That's what you call a photo finish, no pun intended. Or was it? Regardless, the A8N SLI Premium proves it's fastest by 1 second over the MSI board and the older A8N SLI Deluxe. However, we could have re-run this test a few more times and got variances that would show slightly different readings here. So consider this a virtual tie.
This is getting a bit bland we realize but the moral to the story here is that, as far as standard every-day desktop business applications go, most nForce 4 motherboards are going to show nearly identical performance. Let's move on to a few things more rigorous.
|Windows Media Encoder 9 & Lame MP3|
We continued testing these nForce 4 SLI based motherboards with a benchmark based on Windows Media Encoder 9. PC World Bench 5's Windows Media Encoding test reports encoding times in seconds. Lower times indicate better performance.
Once again all entrants posted scores well within this test's margin of error. The MSI board did lag ever so slightly but with a 2 second delta, you would have to agree that there really isn't much difference between these motherboard designs, with respect to this benchmark reference point.

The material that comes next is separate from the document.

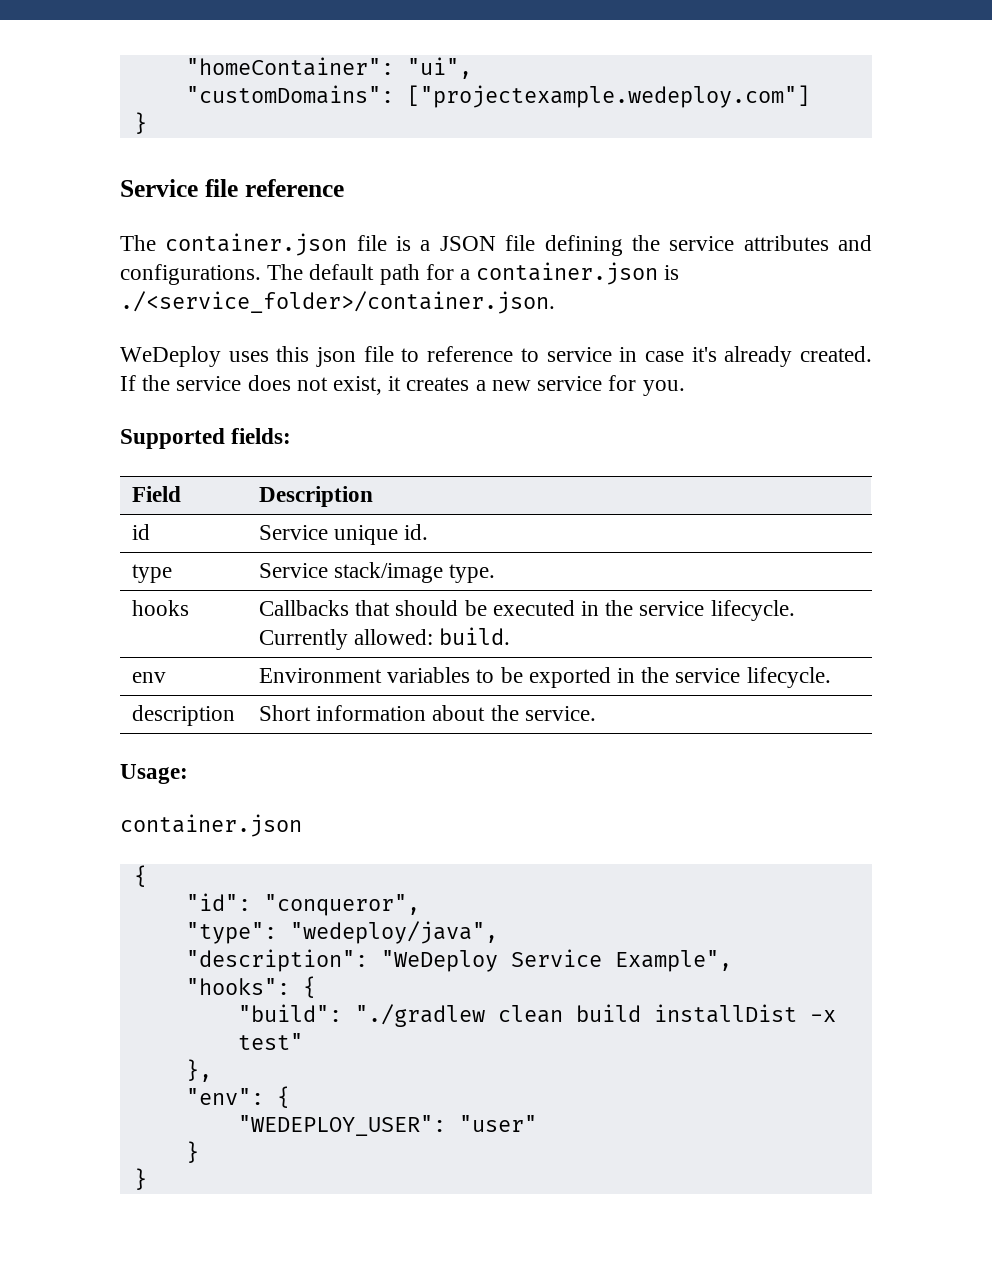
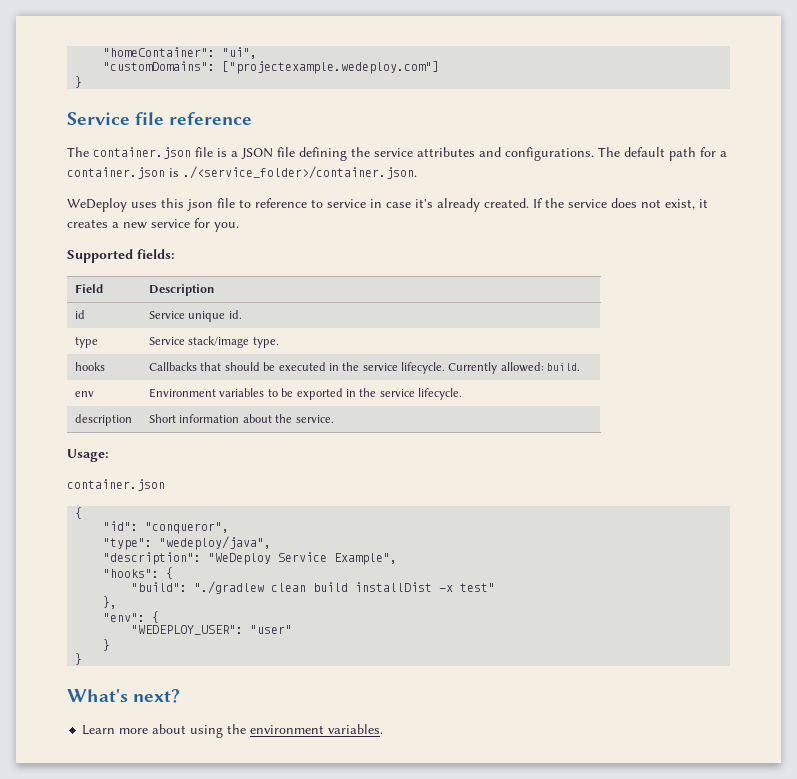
(147, 1179) none -> [67,689,181,703] [82,724,384,738] // What's next? // Learn more about using the environment variables.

In our custom Lame MP3 encoding test, we convert a large WAV digital audio file to the MP3 format, which is a very popular scenario that many end users work with on a day-to-day basis, to provide portability and storage of their digital audio content. In this test, we chose a large 223MB file (a never-ending Grateful Dead jam) and converted it to the MP3 format. Processing times are recorded below. Shorter times equate to better performance.
A tie ball game once again, but are there any tests we can show you that exhibit a real measurable difference in performance? We'll keep digging in deeper, not to worry.
|Kribibench 3D Modeling and Rendering|
Next up, we ran Kribibench, a rendering benchmark produced by the folks at Adept Development. Kribibench is an SSE aware software renderer. A 3D model is rendered and animated by the host CPU, and the average frame rate is reported. We used two of the included models with this benchmark: an "Exploded Sponge" model consisting of over 19.2 million polygons and a gargantuan "Ultra" model that is comprised of over 16 billion polys...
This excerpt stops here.